Starting at the line that contains "shipping: 22.50 -> 32.90" and ending at the line that contains "total: 417.27 -> 518.98", the lines below are to be given again exactly, with nothing added.

Information supplied:

----------------------------------------

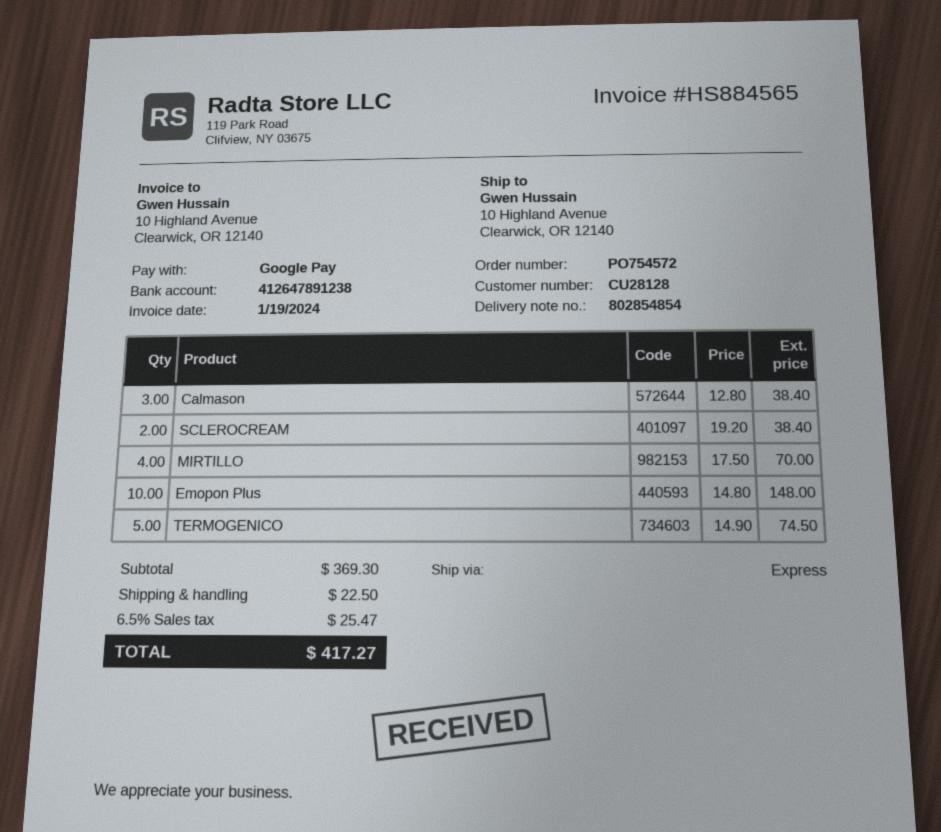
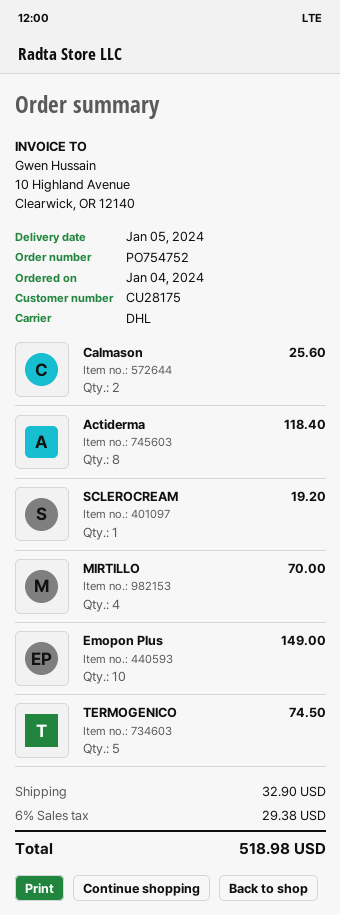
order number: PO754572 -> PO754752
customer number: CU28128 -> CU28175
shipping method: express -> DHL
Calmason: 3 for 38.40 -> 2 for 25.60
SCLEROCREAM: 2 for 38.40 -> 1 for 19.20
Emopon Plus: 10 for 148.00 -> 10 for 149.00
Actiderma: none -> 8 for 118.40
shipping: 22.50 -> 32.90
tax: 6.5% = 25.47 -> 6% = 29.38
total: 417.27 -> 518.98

----------------------------------------

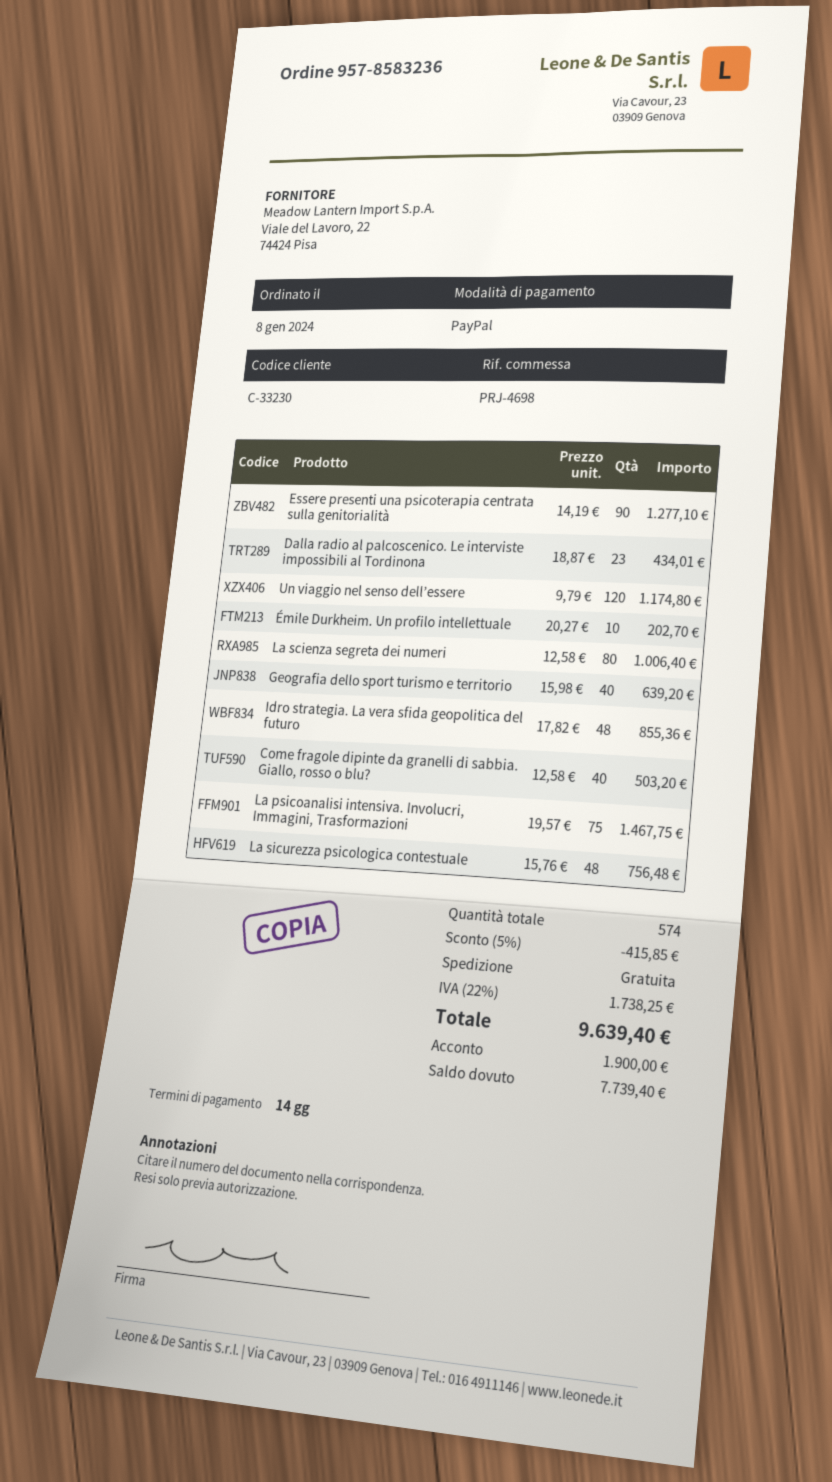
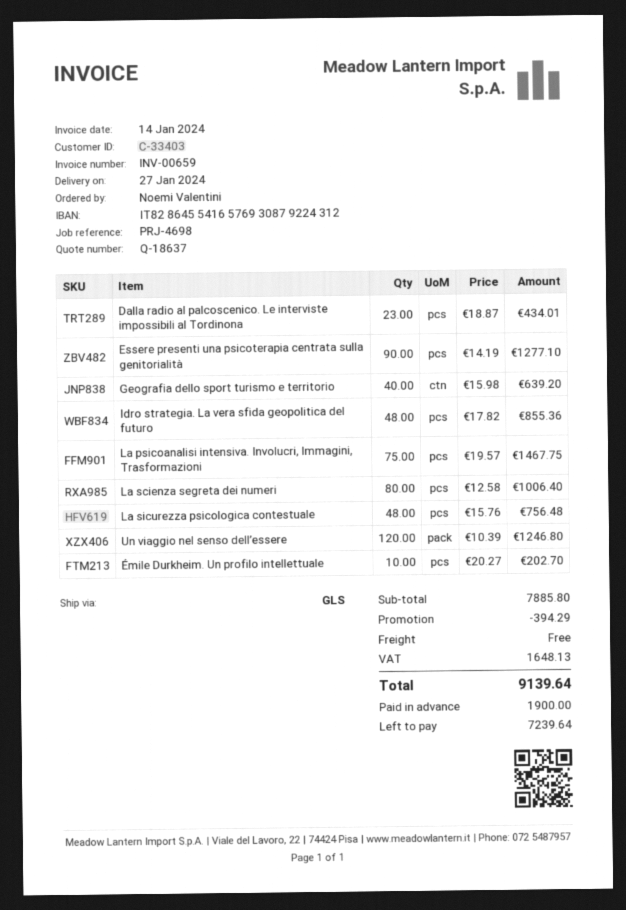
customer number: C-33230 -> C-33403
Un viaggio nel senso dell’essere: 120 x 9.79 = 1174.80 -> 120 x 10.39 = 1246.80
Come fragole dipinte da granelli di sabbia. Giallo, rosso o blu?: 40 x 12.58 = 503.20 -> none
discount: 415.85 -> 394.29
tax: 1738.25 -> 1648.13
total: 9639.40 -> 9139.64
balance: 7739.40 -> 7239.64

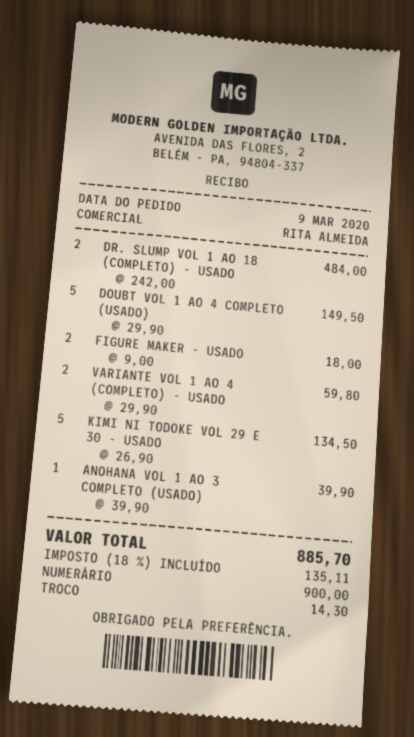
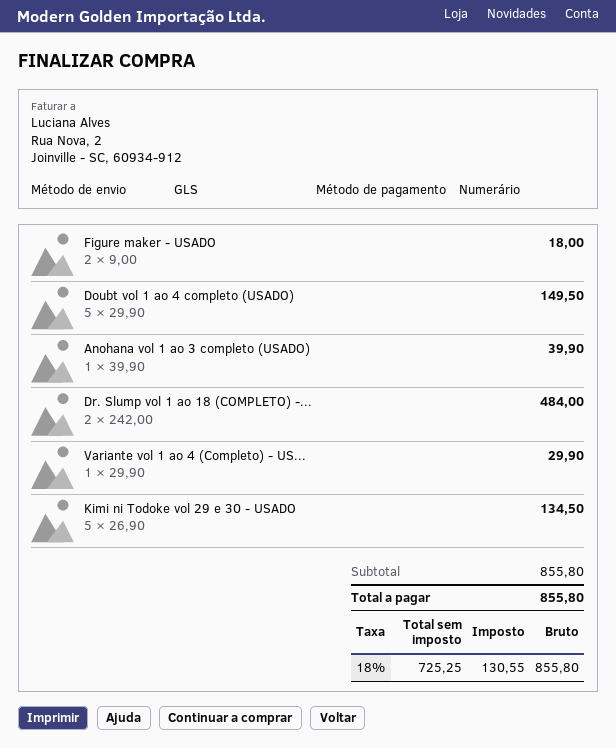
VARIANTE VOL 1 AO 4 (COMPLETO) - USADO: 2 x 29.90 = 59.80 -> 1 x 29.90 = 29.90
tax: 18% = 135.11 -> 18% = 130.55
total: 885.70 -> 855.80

----------------------------------------

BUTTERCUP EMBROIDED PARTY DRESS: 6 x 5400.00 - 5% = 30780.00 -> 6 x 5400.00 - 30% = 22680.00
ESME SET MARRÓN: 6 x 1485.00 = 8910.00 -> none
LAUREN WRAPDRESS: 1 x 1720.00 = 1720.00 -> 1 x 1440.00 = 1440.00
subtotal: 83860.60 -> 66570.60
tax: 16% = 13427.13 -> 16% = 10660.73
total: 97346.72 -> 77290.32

----------------------------------------

Solution to the problem:
shipping: 22.50 -> 32.90
tax: 6.5% = 25.47 -> 6% = 29.38
total: 417.27 -> 518.98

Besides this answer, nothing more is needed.